Solomonoff induction is a mathematical formalization of Occam’s razor, and is supposed to be a “master equation” of epistemic rationality. In order words, forming rational expectations about the future is supposed to be tantamount to computing Solomonoff induction (approximately, since it’s incomputable).
Solomonoff induction operates by assigning probabilities Pr(s∗∣s) to continuations s∗ of a given finite sequence s.
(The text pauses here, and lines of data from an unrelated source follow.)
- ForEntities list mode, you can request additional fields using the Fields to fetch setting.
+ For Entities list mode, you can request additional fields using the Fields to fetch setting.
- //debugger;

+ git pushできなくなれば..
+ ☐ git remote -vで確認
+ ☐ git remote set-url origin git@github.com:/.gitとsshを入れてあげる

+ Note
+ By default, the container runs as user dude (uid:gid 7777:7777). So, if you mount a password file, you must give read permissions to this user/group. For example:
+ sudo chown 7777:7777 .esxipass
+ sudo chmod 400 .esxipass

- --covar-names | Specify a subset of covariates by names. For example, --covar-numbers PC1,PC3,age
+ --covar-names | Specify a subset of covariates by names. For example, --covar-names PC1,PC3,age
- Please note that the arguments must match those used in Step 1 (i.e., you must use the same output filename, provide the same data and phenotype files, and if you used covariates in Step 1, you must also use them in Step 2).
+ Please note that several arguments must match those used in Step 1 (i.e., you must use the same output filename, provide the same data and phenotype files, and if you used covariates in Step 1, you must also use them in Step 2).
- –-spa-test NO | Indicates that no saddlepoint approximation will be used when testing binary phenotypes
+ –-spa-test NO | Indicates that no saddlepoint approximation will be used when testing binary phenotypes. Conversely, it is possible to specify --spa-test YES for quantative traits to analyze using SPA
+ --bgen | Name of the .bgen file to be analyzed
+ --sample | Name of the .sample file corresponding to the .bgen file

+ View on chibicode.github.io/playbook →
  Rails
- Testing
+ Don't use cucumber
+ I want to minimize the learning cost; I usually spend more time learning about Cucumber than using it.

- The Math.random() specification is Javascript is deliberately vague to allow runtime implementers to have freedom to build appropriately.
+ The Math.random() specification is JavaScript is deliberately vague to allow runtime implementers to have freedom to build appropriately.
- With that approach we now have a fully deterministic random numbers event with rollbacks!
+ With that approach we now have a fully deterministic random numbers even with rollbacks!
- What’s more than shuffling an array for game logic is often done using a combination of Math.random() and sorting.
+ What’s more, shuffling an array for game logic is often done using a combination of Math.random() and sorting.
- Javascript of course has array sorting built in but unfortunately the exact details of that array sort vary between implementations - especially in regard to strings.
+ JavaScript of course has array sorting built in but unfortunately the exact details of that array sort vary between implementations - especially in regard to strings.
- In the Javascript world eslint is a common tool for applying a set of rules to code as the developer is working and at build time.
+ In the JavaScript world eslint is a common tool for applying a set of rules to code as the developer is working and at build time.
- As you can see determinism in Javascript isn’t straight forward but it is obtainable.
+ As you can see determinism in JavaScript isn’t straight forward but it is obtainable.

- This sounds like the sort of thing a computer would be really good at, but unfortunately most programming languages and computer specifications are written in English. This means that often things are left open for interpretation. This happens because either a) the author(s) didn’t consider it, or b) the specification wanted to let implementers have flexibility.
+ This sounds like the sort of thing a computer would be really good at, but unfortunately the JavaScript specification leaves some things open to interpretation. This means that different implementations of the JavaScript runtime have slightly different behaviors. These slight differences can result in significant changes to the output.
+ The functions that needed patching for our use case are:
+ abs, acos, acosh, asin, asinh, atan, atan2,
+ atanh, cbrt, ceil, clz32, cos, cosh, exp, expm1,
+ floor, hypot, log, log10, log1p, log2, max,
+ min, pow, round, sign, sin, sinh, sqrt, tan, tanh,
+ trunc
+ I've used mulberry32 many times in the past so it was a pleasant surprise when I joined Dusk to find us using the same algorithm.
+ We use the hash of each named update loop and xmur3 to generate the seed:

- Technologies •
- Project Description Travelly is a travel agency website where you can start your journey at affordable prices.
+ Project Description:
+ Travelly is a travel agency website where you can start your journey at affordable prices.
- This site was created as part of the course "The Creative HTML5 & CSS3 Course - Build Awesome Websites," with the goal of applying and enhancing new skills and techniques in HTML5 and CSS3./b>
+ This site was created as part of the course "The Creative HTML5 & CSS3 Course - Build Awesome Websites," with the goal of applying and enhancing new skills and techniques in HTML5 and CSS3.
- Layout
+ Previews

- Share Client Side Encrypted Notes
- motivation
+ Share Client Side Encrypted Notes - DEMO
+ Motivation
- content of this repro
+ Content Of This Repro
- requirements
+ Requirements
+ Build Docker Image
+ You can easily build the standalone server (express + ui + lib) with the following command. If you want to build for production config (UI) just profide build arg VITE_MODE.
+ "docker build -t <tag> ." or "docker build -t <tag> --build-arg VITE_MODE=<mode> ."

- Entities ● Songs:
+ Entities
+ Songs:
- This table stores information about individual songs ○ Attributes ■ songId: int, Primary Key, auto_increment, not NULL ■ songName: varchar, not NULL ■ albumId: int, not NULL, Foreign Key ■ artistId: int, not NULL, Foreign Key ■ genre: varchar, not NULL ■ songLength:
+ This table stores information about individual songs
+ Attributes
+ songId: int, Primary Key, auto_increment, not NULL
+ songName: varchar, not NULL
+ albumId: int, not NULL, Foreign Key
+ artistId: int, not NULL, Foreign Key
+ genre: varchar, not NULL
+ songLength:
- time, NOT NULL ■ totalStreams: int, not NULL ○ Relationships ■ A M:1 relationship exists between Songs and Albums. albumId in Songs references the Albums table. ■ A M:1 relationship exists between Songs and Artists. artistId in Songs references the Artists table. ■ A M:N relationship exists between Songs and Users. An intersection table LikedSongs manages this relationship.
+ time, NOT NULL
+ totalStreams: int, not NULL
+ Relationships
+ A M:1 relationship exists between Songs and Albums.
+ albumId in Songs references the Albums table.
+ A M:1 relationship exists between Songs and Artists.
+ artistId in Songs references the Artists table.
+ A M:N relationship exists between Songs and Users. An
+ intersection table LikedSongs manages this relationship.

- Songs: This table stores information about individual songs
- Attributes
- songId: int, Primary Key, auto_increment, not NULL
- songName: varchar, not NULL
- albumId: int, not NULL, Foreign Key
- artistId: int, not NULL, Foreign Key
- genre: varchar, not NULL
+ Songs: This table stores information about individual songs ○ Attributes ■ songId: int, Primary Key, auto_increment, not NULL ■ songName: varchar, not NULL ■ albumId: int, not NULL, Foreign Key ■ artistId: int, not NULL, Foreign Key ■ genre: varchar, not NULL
In the simplest formalism, the sequence elements are bits.s represents past observations and s∗ represents a possible future.
A rational agent A is supposed to use Pr(s∗∣s) to evaluate the probability of s∗. There are two problems with this. One is that Pr(s∗∣s) is uncomputable whereas A has a limited amount of computing resources in its disposal. For now, we are going to ignore this. Another problem is that A doesn’t have direct access to s. A can only estimate s from A’s memory. Moreover, this estimation depends on knowledge A has about reality which is supposed to be generated by Solomonoff induction itself. In other words, inferring the future from the past only makes sense in the approximation of perfect memory, in general we need to be able to infer both the past and the future from the present.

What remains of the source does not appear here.